Ricardo Ramos, CEO of the Puerto Rico Electric Power Authority (PREPA), announced Sunday the agency will cancel its contract with Whitefish Energy after the company “finish(es) what they started.” The announcement comes a day after the island’s governor, Ricardo Roselló requested that the deal be torn up. Whitefish Energy, a two-person outfit out of Whitefish, Mont., raised eyebrows when it landed the $300 million, no-bid contract in the weeks after Hurricane Maria hit Puerto Rico and left the U.S. territory largely without power.
Frustrations in Puerto Rico have been building since the storm hit and recovery efforts have been slow to reconnect power to the island’s 3.4 million residents. On Oct. 25, San Juan mayor Carmen Yulín Cruz took to Twitter, challenging the contract with Whitefish:
In response, Whitefish Energy replied, “We’ve got 44 linemen rebuilding power lines in your city & 40 more men just arrived. Do you want us to send them back or keep working?” Later that day, the company apologized for its response to Cruz, saying its goal was “to do all we can to help everyone in Puerto Rico in this time of need.”

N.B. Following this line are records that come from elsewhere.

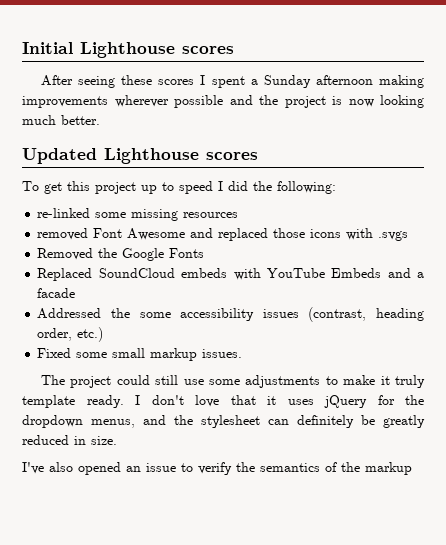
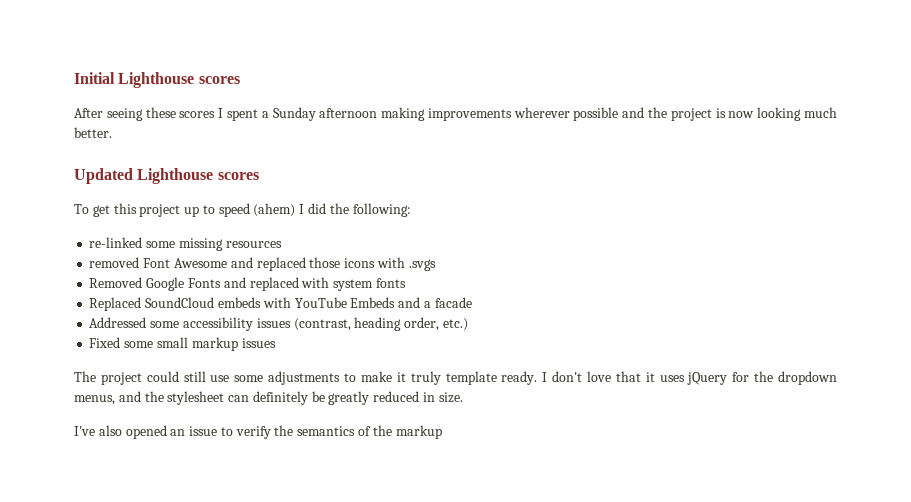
(213, 187) none -> [253,203,296,217] (ahem)
[98,248,118,258] the -> (143, 282) none
(205, 253) none -> [223,277,406,291] and replaced with system fonts
[111,308,130,318] the -> (147, 322) none
[202,349,243,358] issues. -> [241,338,276,348] issues

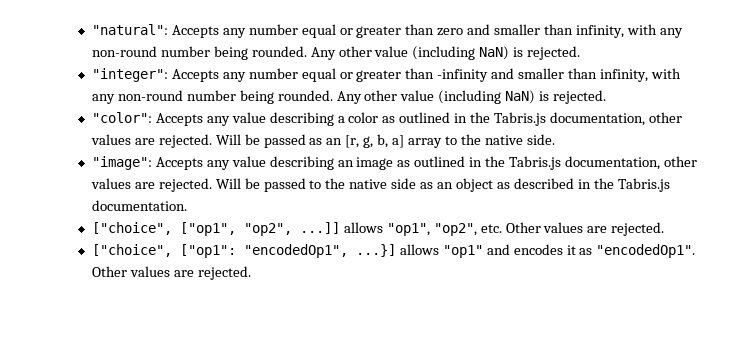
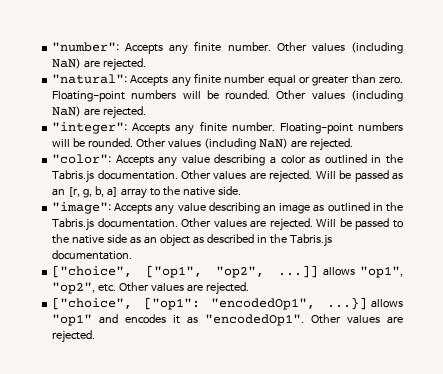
(91, 29) none -> [52,41,403,55] [52,58,147,71] "number": Accepts any finite number. Other values (including NaN) are rejected. //
[248,24,683,38] [91,46,524,60] number equal or greater than zero and smaller than infinity, with any non-round number being rounded. Any other value (including NaN) is -> [194,73,403,86] [52,90,403,102] [52,106,101,117] finite number equal or greater than zero. Floating-point numbers will be rounded. Other values (including NaN) are
[248,68,681,82] [91,90,550,104] number equal or greater than -infinity and smaller than infinity, with any non-round number being rounded. Any other value (including NaN) is -> [199,121,403,134] [52,138,307,150] finite number. Floating-point numbers will be rounded. Other values (including NaN) are
[549,112,682,126] documentation, other -> [97,170,211,180] documentation. Other
[564,156,697,170] documentation, other -> [97,218,212,228] documentation. Other

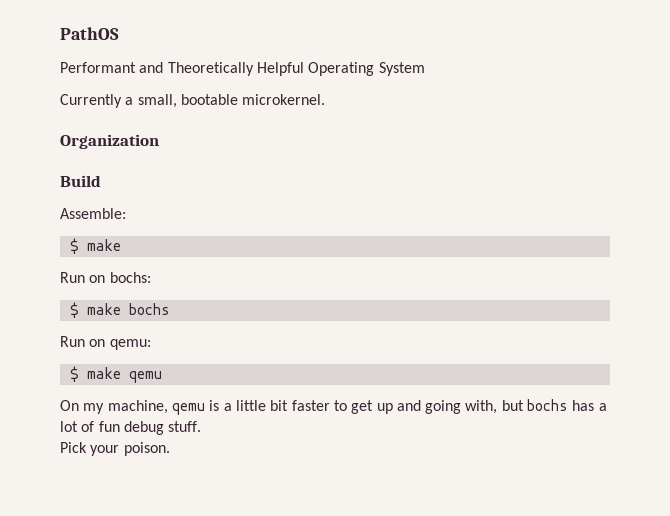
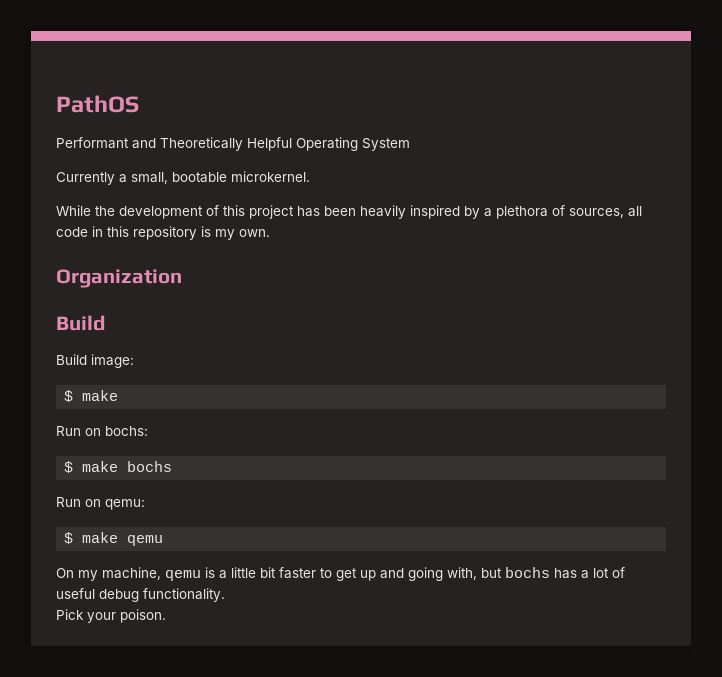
(326, 99) none -> [56,205,642,219] [56,226,270,240] // While the development of this project has been heavily inspired by a plethora of sources, all code in this repository is my own.
[60,208,126,219] Assemble: -> [56,354,134,368] Build image:
[98,421,202,435] fun debug stuff. -> [56,588,225,602] useful debug functionality.

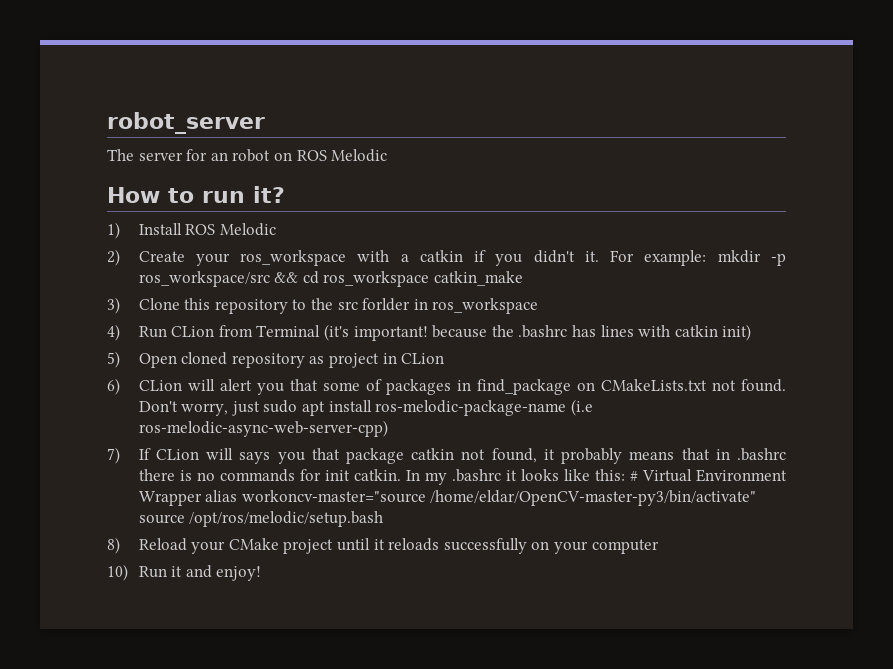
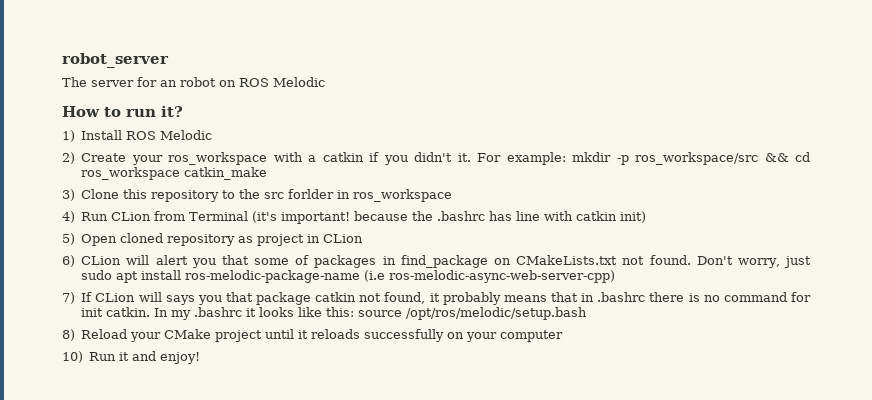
[600,325,634,337] lines -> [516,211,541,221] line
[219,469,295,482] commands -> [723,292,787,302] command
[629,469,787,482] [138,490,757,506] # Virtual Environment Wrapper alias workoncv-master="source /home/eldar/OpenCV-master-py3/bin/activate" -> (355, 312) none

But in the wake of that Twitter spat, continued analysis of the Whitefish contract has revealed that its terms prevented oversight and review of the deal’s financials, and that there was no public bidding process involved in striking the deal.

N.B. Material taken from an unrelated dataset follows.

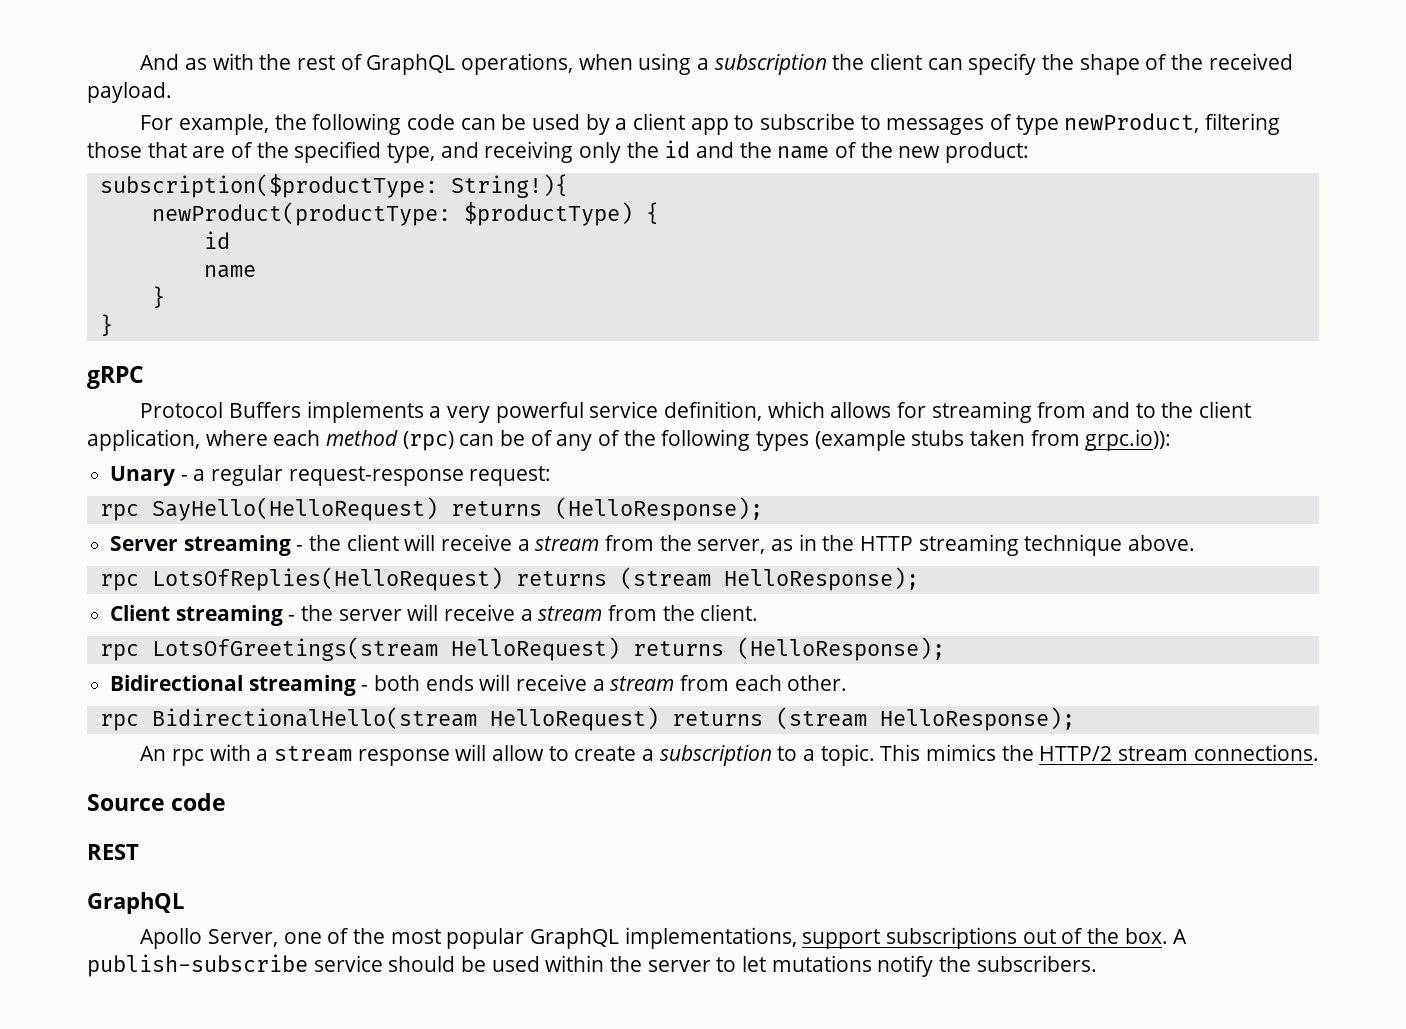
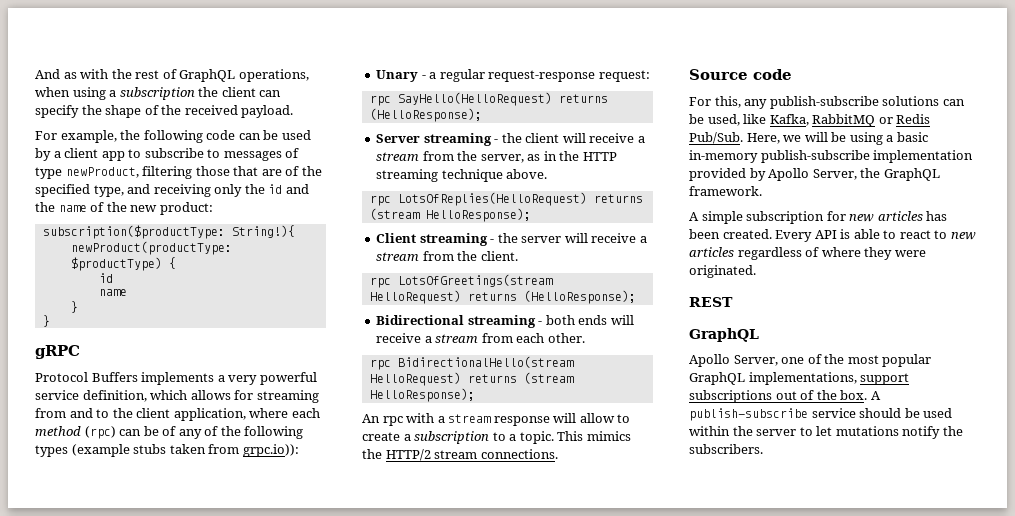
(227, 802) none -> [689,96,965,109] [689,114,931,127] [689,132,928,145] [689,150,974,163] [689,168,940,181] [689,186,762,196] [689,211,948,224] [689,229,976,242] [689,247,926,260] [689,265,756,278] // For this, any publish-subscribe solutions can be used, like Kafka, RabbitMQ or Redis Pub/Sub. Here, we will be using a basic in-memory publish-subscribe implementation provided by Apollo Server, the GraphQL framework. // A simple subscription for new articles has been created. Every API is able to react to new articles regardless of where they were originated.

In response to the criticism, Whitefish has said it landed the work because “we took the call and we’re here.” According to a report by CNN, the company had previously struck up a relationship with Puerto Rico as the island braced for Hurricane Irma. That storm left the island relatively unscathed, but it booked up other energy companies in damage-laden areas of the mainland U.S. So, when Maria hit Puerto Rico, both Whtiefish and PREPA were ready to work together.
The FBI is now investigating this turn of events, reports the Wall Street Journal. Whitefish says it will cooperate fully with the investigation, a company spokesman said. “The procurement of the PREPA contract was at all times fully appropriate,” he added.